One of the old Burlington Doors.. 




































The Mighty Cathedral






Light Painting by Petzl..











Thanks for looking ​


----------



## fluffy5518 (Jun 30, 2010)

Excellent report !! Good phots and a good write up,hope to be visiting this area shortly !!


----------



## tommo (Jun 30, 2010)

nice one urban warrior

box is great, if a little hard on the legs in the morning, but a good explore 

the crab winch is one of my fav bits of box


----------



## King Al (Jun 30, 2010)

Excellent selection UE, its great the little brick warriors are still garding/ watching TV I love this place


----------



## crickleymal (Jul 1, 2010)

I've just seen a report on UK Caving that says that the entrance through the steel fence to Brewers Drift has been gated and it looks like there are survey marks which would indicate that whoever owns the military section now is preparing to wall it off. THis means that areas of Route B12, the Wind Tunnel and the robots may be inaccessible 

http://ukcaving.com/board/index.php/topic,9931.0.html


----------



## Urban-Warrior (Jul 1, 2010)

crickleymal said:


> I've just seen a report on UK Caving that says that the entrance through the steel fence to Brewers Drift has been gated and it looks like there are survey marks which would indicate that whoever owns the military section now is preparing to wall it off. THis means that areas of Route B12, the Wind Tunnel and the robots may be inaccessible
> 
> http://ukcaving.com/board/index.php/topic,9931.0.html



Some one on another forum placed a FOI request into the survey and they confirmed they will not be walling it off.. the lines are boundaries of where the survey ends and they are mainly looking into the geological structure and how sound the MOD area is.

Here's a copy of the letter posted...

_Request for Information: MOD Corsham Underground Estate 

Thank you for your enquiry dated 26 March 2010. This was passed to Defence Estates (DE), the Ministry of Defence (MOD) organisation responsible for managing the defence estate and has been dealt with under the Freedom of Information (FOI) Act 2000. 

You asked what the operation objectives were for the work that is currently being undertaken at the Browns No 4 underground quarry at Corsham, and what construction/building work is planned for this site, and other underground sites in Wiltshire. 

I can confirm that the MOD has information that falls within the scope of your enquiry. 



Code:


I am advised that Browns No4 (and the whole of the MOD Corsham Underground Estate) is currently being surveyed to determine its current geological condition. This will enable the MOD to further develop plans to manage any issues arising, and to update the asbestos registers accordingly. There is no construction taking placed or planned in the mines other than works necessary to manage them in accordance with the relevant regulations. There is no planned development within Browns No4 Quarry. 
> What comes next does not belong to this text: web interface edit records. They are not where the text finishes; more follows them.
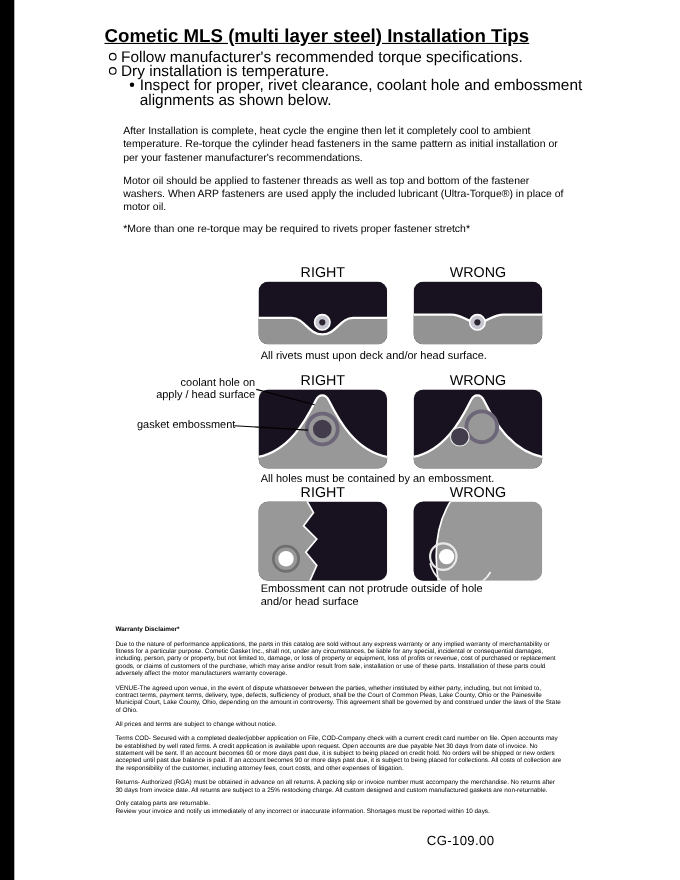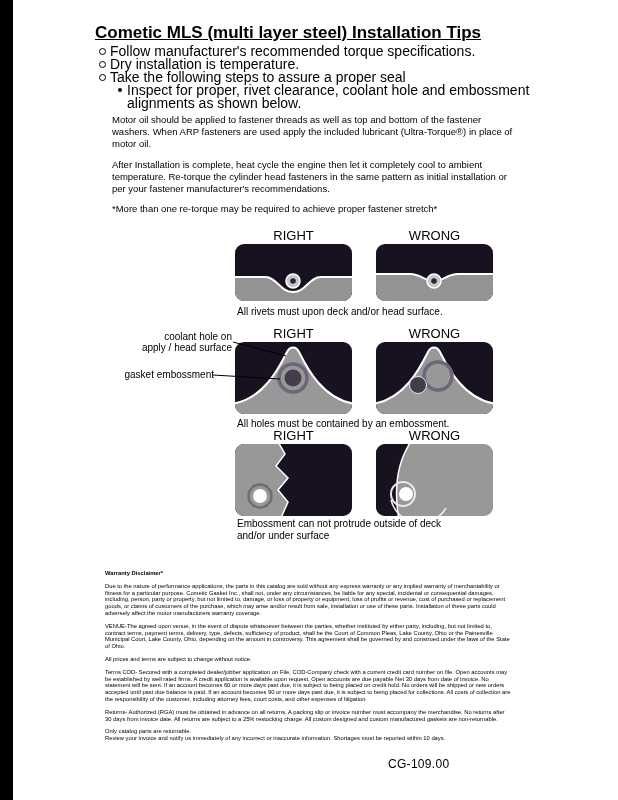--- a/index.html
+++ b/index.html
@@ -19,21 +19,21 @@
   .bullet-row { display:flex; align-items:flex-start; }
   .bullet-row.sub { margin-left:19px; }
   .marker-circle { flex:0 0 auto; width:5px; height:5px; border:1px solid #000; border-radius:50%; margin:3px 4px 0 0; }
   .marker-dot { flex:0 0 auto; width:4px; height:4px; background:#000; border-radius:50%; margin:4px 5px 0 0; }
 
   .diesel-block { position:absolute; left:112px; top:114px; width:404px; font-size:9.5px; line-height:12.2px; }
   .diesel-heading { font-size:10px; font-weight:bold; margin:0 0 7px 0; }
   .diesel-block p { margin:0 0 8px 0; }
   .diesel-block p.note { margin-bottom:0; }
 
-  .figures { position:absolute; left:0; top:228px; width:618px; height:322px; }
+  .figures { position:absolute; left:0; top:240px; width:618px; height:322px; }
   .fig-header { position:absolute; width:117px; text-align:center; font-size:13px; }
   .fig-img { position:absolute; width:117px; }
   .fig-img svg { display:block; }
   .fig-caption { position:absolute; font-size:10px; line-height:12px; }
   .fig-label { position:absolute; font-size:10px; line-height:10.5px; text-align:right; }
   .pointer-lines { position:absolute; left:0; top:0; pointer-events:none; }
 
   .legal { position:absolute; left:105px; top:570px; width:407px; font-size:5.8px; line-height:6.8px; }
   .legal p { margin:0 0 6px 0; }
   .legal p.nogap { margin-bottom:0; }
@@ -51,34 +51,30 @@
 
   <div class="tips">
     <div class="bullet-row">
       <span class="marker-circle"></span>
       <span>Follow manufacturer's recommended torque specifications.</span>
     </div>
     <div class="bullet-row">
       <span class="marker-circle"></span>
       <span>Dry installation is temperature.</span>
     </div>
-    <div class="bullet-row">
-      <span class="marker-circle"></span>
-      <span>Take the following steps to assure a proper seal</span>
-    </div>
     <div class="bullet-row sub">
       <span class="marker-dot"></span>
       <span>Inspect for proper, rivet clearance, coolant hole and embossment alignments as shown below.</span>
     </div>
   </div>
 
   <div class="diesel-block">
+    <p>After Installation is complete, heat cycle the engine then let it completely cool to ambient temperature. Re-torque the cylinder head fasteners in the same pattern as initial installation or per your fastener manufacturer's recommendations.</p>
     <p>Motor oil should be applied to fastener threads as well as top and bottom of the fastener washers. When ARP fasteners are used apply the included lubricant (Ultra-Torque®) in place of motor oil.</p>
-    <p>After Installation is complete, heat cycle the engine then let it completely cool to ambient temperature. Re-torque the cylinder head fasteners in the same pattern as initial installation or per your fastener manufacturer's recommendations.</p>
-    <p class="note">*More than one re-torque may be required to achieve proper fastener stretch*</p>
+    <p class="note">*More than one re-torque may be required to rivets proper fastener stretch*</p>
   </div>
 
   <div class="figures">
 
     <div class="fig-header" style="left:235px; top:0;">RIGHT</div>
     <div class="fig-header" style="left:376px; top:0;">WRONG</div>
 
     <div class="fig-img" style="left:235px; top:16px;">
       <svg width="117" height="57" viewBox="0 0 117 57">
         <defs>
@@ -180,21 +176,21 @@
         <g clip-path="url(#clipF)">
           <rect width="117" height="72" fill="#989898"></rect>
           <path d="M-4,-4 L36,-4 C22,16 17,42 23,76 L-4,76 Z" fill="#18111f"></path>
           <path d="M36,-4 C22,16 17,42 23,76" fill="none" stroke="#ffffff" stroke-width="1.5"></path>
           <circle cx="27" cy="50" r="12" fill="none" stroke="#e9e9e9" stroke-width="2"></circle>
           <circle cx="30" cy="50" r="7" fill="#ffffff"></circle>
           <path d="M15,56 A 30 30 0 0 0 70,64" fill="none" stroke="#f0f0f0" stroke-width="1.5"></path>
         </g>
       </svg>
     </div>
-    <div class="fig-caption" style="left:237px; top:290px; width:215px;">Embossment can not protrude outside of deck and/or under surface</div>
+    <div class="fig-caption" style="left:237px; top:290px; width:215px;">Embossment can not protrude outside of hole and/or head surface</div>
 
     <svg class="pointer-lines" width="618" height="322" viewBox="0 0 618 322">
       <line x1="233" y1="114" x2="286" y2="128" stroke="#000" stroke-width="1"></line>
       <line x1="213" y1="147" x2="280" y2="151" stroke="#000" stroke-width="1"></line>
     </svg>
   </div>
 
   <div class="legal">
     <p class="legal-heading">Warranty Disclaimer*</p>
     <p>Due to the nature of performance applications, the parts in this catalog are sold without any express warranty or any implied warranty of merchantability or fitness for a particular purpose. Cometic Gasket Inc., shall not, under any circumstances, be liable for any special, incidental or consequential damages, including, person, party or property, but not limited to, damage, or loss of property or equipment, loss of profits or revenue, cost of purchased or replacement goods, or claims of customers of the purchase, which may arise and/or result from sale, installation or use of these parts. Installation of these parts could adversely affect the motor manufacturers warranty coverage.</p>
Following recent vandalism by intruders into a restricted MOD property, works are being conducted to enhance and repair essential safety and protective equipment (communication lines, pillar numbering systems and deep excavation barriers) which are required to protect the civilian contractors conducting the above surveys and other authorised visitors. 

There are no further underground mines in MOD ownership within Wiltshire. 

Charlie Green FOI Officer[/I]

_


----------



## professor frink (Jul 1, 2010)

Sweet report and images,I need this place in my life.


----------